Transformer エンコーダ・デコーダ・アーキテクチャ
Landscape 16:9 academic concept figure of the Transformer encoder-decoder architecture, NeurIPS camera-ready style. Two vertical column stacks side-by-side with a dashed divider. LEFT column header: "ENCODER (×N)". Blocks bottom-to-top: "Input tokens" → "Input Embedding" → "+ Positional Encoding" → dashed "Encoder layer" containing "Multi-Head Self-Attention", "Add & Norm", "Feed-Forward", "Add & Norm", with thin curved residual arrows around each sublayer.
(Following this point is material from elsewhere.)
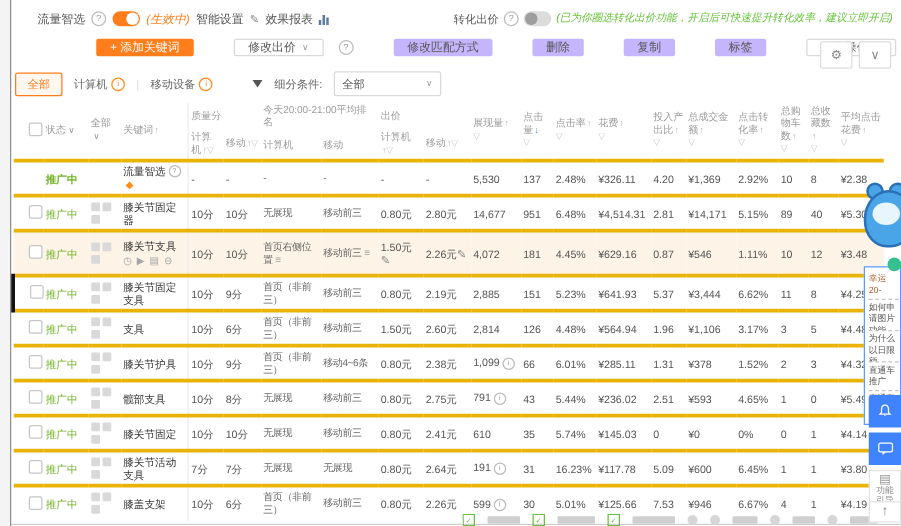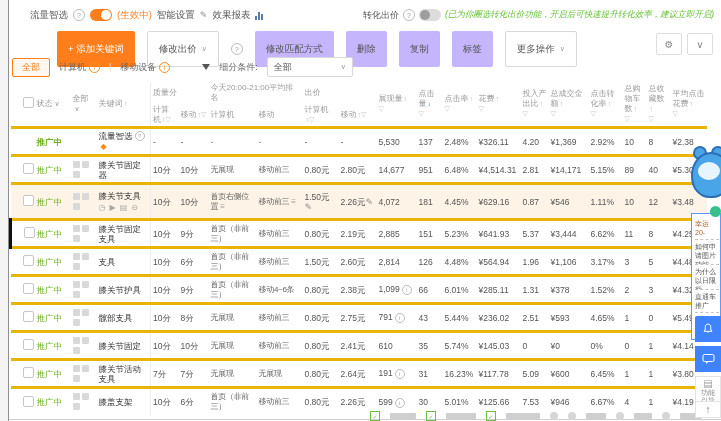"(生效中)" .orange-txt { font-style: none -> italic }
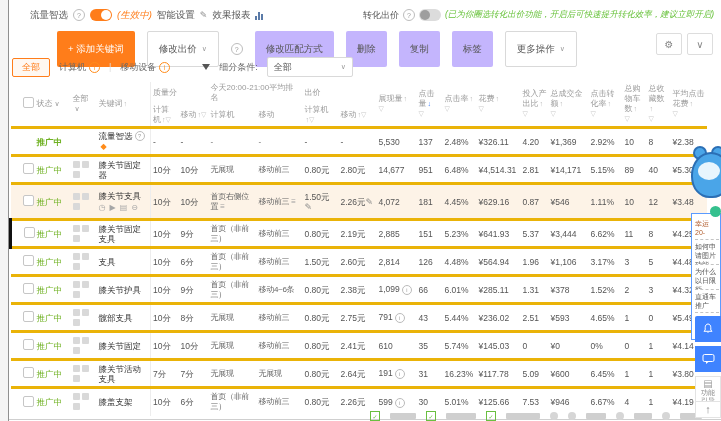"+ 添加关键词" .btn { height: 36px -> 14px; margin-left: none -> 20px }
RIGHT column header: "DECODER (×N)". Blocks bottom-to-top: "Output tokens (shifted right)" → "Output Embedding" → "+ Positional Encoding" → dashed "Decoder layer" containing "Masked Multi-Head Self-Attention", "Add & Norm", "Multi-Head Cross-Attention" (horizontal arrow from encoder top labeled "keys, values"), "Add & Norm", "Feed-Forward", "Add & Norm". Above decoder: "Linear", "Softmax", "Output probabilities". Title: "Transformer: encoder–decoder with multi-head attention". Subtitle: "Vaswani et al., 2017".

治療応答 バーチャート&フォレストプロット
Create a Nature Medicine style statistical results figure, landscape 3:2 (1536×1024), soft, restrained, publication-quality. Figure title: "Therapeutic response across molecular subgroups". Layout: 4-panel figure labeled A–D. A. Grouped bar chart: response rate (%) for four subgroups "A", "B", "C", "D" across two treatments "standard" and "adaptive". Use muted navy and soft teal bars, thin error bars, numeric labels. B. Forest plot of hazard ratios for subgroups with a vertical reference line at HR=1.0; rows "age <65", "age ≥65", "high inflammation", "low inflammation", "mutation-positive", "mutation-negative". Use small squares and confidence intervals. C. Volcano-style biomarker association plot with pale gray background points and highlighted labeled markers "IL6", "CXCL10", "TP53", "MKI67". D. Minimal mechanism schematic: adaptive therapy reduces inflammatory signaling and restores immune surveillance; use three clean nodes connected by arrows, no complex biology drawings. Style requirements: literature-science aesthetic, white background, soft desaturated colors, thin gray axes, clear legends, compact labels, generous margins, Nature-style figure polish, no fake values that look too random, no decorative background, no watermark.